Le droit international humanitaire n'interdit pas spécifiquement aux parties à un conflit de se baser dans des écoles qui ne sont pas en activité. Toutefois, les forces militaires ont l'obligation d'éviter d'utiliser des écoles situées à proximité de maisons ou d'immeubles pour ne pas mettre en danger la vie des civils, à moins qu'il n'existe un besoin militaire impérieux. Si elles le font, elles doivent avertir la population civile et, si nécessaire, les aider à évacuer. Cela ne semble pas s'être produit dans les cas examinés par Amnesty International.
Les conflits armés entravent gravement le droit des enfants à l'éducation. En outre, l’utilisation militaire des écoles peut entraîner des destructions qui privent les enfants de ce droit une fois la guerre terminée. L'Ukraine fait partie des 114 pays à avoir souscrit à la Déclaration sur la sécurité des écoles, un accord visant à protéger l'éducation en cas de conflit armé. Il n’autorise par exemple qu’à utiliser des écoles abandonnées ou évacuées uniquement lorsqu'il n'existe aucune autre solution viable.
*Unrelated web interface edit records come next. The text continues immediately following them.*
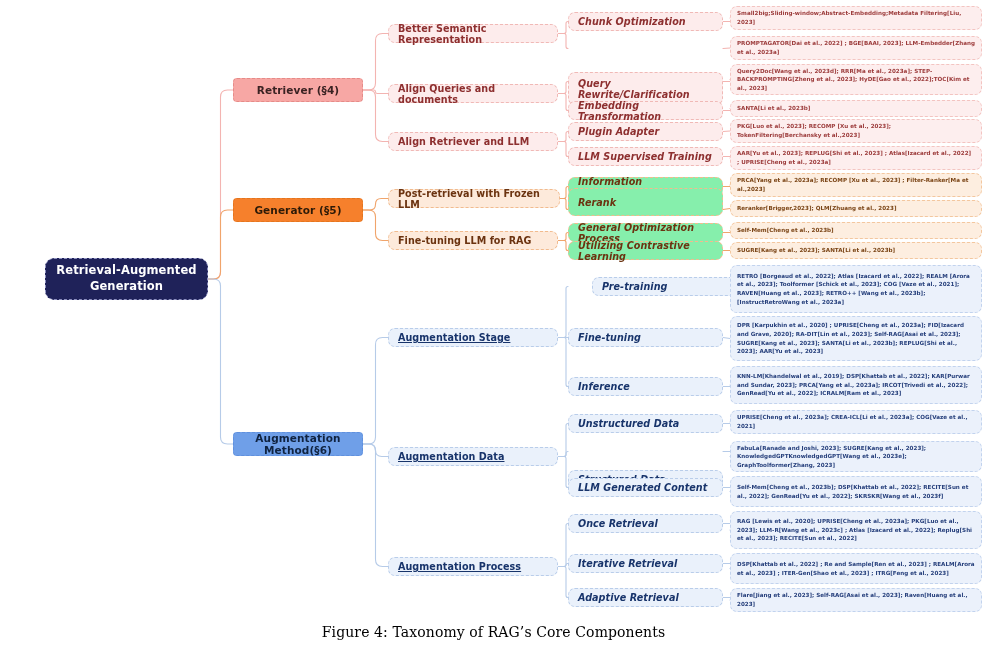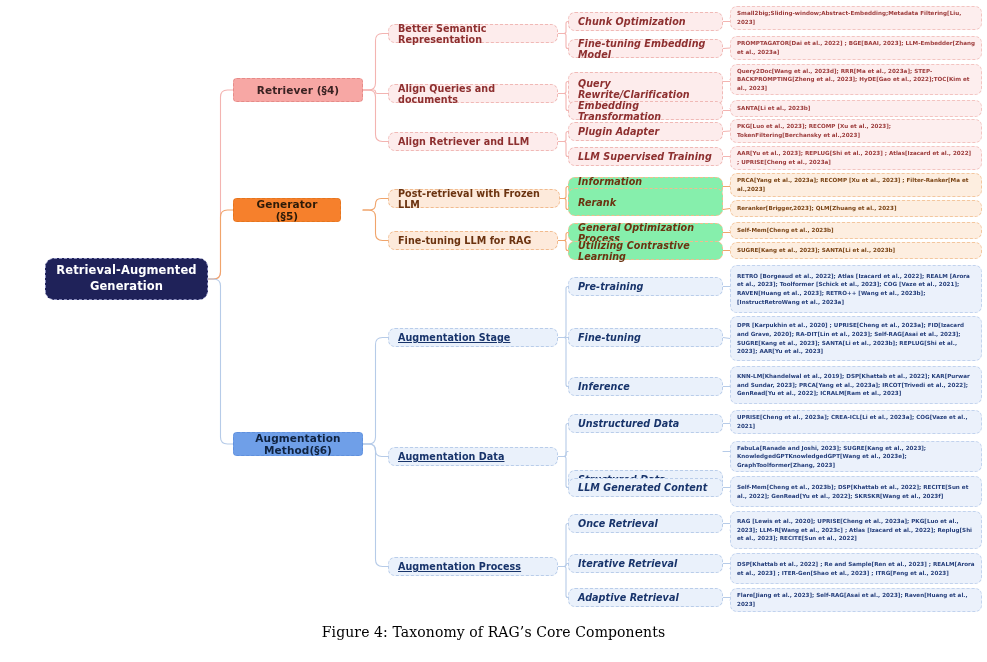--- a/index.html
+++ b/index.html
@@ -191,23 +191,20 @@
       </div>
       <div class="node l2 red" style="left: 388px; top: 24px; width: 170px; height: 19px;">
         <span class="txt">Better Semantic Representation</span>
       </div>
       <div class="node l3 red" style="left: 568px; top: 12px; width: 155px; height: 19px;">
         <span class="txt">Chunk Optimization</span>
       </div>
       <div class="node leaf red" style="left: 730px; top: 6px; width: 252px; height: 24px;">
         <span class="txt">Small2big;Sliding-window;Abstract-Embedding;Metadata Filtering[Liu, 2023]</span>
       </div>
-      <div class="node l3 red" style="left: 568px; top: 39px; width: 155px; height: 19px;">
-        <span class="txt">Fine-tuning Embedding Model</span>
-      </div>
       <div class="node leaf red" style="left: 730px; top: 36px; width: 252px; height: 24px;">
         <span class="txt">PROMPTAGATOR[Dai et al., 2022] ; BGE[BAAI, 2023]; LLM-Embedder[Zhang et al., 2023a]</span>
       </div>
       <div class="node l2 red" style="left: 388px; top: 84px; width: 170px; height: 19px;">
         <span class="txt">Align  Queries and documents</span>
       </div>
       <div class="node l3 red" style="left: 568px; top: 72px; width: 155px; height: 33px;">
         <span class="txt">Query Rewrite/Clarification</span>
       </div>
       <div class="node leaf red" style="left: 730px; top: 64px; width: 252px; height: 31px;">
@@ -227,21 +224,21 @@
       </div>
       <div class="node leaf red" style="left: 730px; top: 119px; width: 252px; height: 24px;">
         <span class="txt">PKG[Luo et al., 2023]; RECOMP [Xu et al., 2023]; TokenFiltering[Berchansky et al.,2023]</span>
       </div>
       <div class="node l3 red" style="left: 568px; top: 147px; width: 155px; height: 19px;">
         <span class="txt">LLM Supervised Training</span>
       </div>
       <div class="node leaf red" style="left: 730px; top: 146px; width: 252px; height: 24px;">
         <span class="txt">AAR[Yu et al., 2023]; REPLUG[Shi et al., 2023] ; Atlas[Izacard et al., 2022] ; UPRISE[Cheng et al., 2023a]</span>
       </div>
-      <div class="node l1 orange" style="left: 233px; top: 198px; width: 108px; height: 24px;">
+      <div class="node l1 orange" style="left: 233px; top: 198px; width: 130px; height: 24px;">
         <span class="txt">Generator (§5)</span>
       </div>
       <div class="node l2 orange" style="left: 388px; top: 189px; width: 172px; height: 19px;">
         <span class="txt">Post-retrieval with Frozen LLM</span>
       </div>
       <div class="node l3 orange" style="left: 568px; top: 177px; width: 155px; height: 19px;">
         <span class="txt">Information Compression</span>
       </div>
       <div class="node leaf orange" style="left: 730px; top: 173px; width: 252px; height: 24px;">
         <span class="txt">PRCA[Yang et al., 2023a]; RECOMP [Xu et al., 2023] ; Filter-Ranker[Ma et al.,2023]</span>
@@ -266,21 +263,21 @@
       </div>
       <div class="node leaf orange" style="left: 730px; top: 242px; width: 252px; height: 17px;">
         <span class="txt">SUGRE[Kang et al., 2023]; SANTA[Li et al., 2023b]</span>
       </div>
       <div class="node l1 blue" style="left: 233px; top: 432px; width: 130px; height: 24px;">
         <span class="txt">Augmentation Method(§6)</span>
       </div>
       <div class="node l2 blue" style="left: 388px; top: 328px; width: 170px; height: 19px;">
         <span class="txt">Augmentation Stage</span>
       </div>
-      <div class="node l3 blue" style="left: 568px; top: 277px; width: 155px; height: 19px;">
+      <div class="node l3 blue" style="left: 592px; top: 277px; width: 155px; height: 19px;">
         <span class="txt">Pre-training</span>
       </div>
       <div class="node leaf blue" style="left: 730px; top: 265px; width: 252px; height: 48px;">
         <span class="txt">RETRO [Borgeaud et al., 2022]; Atlas [Izacard et al., 2022]; REALM [Arora et al., 2023]; Toolformer [Schick et al., 2023]; COG [Vaze et al., 2021]; RAVEN[Huang et al., 2023]; RETRO++ [Wang et al., 2023b]; [InstructRetroWang et al., 2023a]</span>
       </div>
       <div class="node l3 blue" style="left: 568px; top: 328px; width: 155px; height: 19px;">
         <span class="txt">Fine-tuning</span>
       </div>
       <div class="node leaf blue" style="left: 730px; top: 316px; width: 252px; height: 45px;">
         <span class="txt">DPR [Karpukhin et al., 2020] ; UPRISE[Cheng et al., 2023a]; FID[Izacard and Grave, 2020]; RA-DIT[Lin et al., 2023]; Self-RAG[Asai et al., 2023]; SUGRE[Kang et al., 2023]; SANTA[Li et al., 2023b]; REPLUG[Shi et al., 2023]; AAR[Yu et al., 2023]</span>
Attaques aveugles des forces russes
Parmi les frappes russes analysées par Amnesty International au cours des derniers mois, beaucoup ont été effectuées avec des armes à sous-munitions interdites au niveau international, ou avec d'autres armes explosives de longue portée. D'autres ont utilisé des armes guidées avec des niveaux de précision variables ; dans certains cas, les armes étaient suffisamment précises pour viser des objets spécifiques.
La pratique de l'armée ukrainienne consistant à localiser des objectifs militaires dans des zones peuplées ne justifie en aucun cas les attaques russes aveugles. Toutes les parties à un conflit doivent toujours faire la distinction entre les objectifs militaires et civils, et prendre toutes les précautions possibles, y compris dans le choix des armes, pour minimiser les dommages causés aux civils. Les attaques sans discrimination qui tuent ou blessent des civils ou endommagent des biens civils sont des crimes de guerre.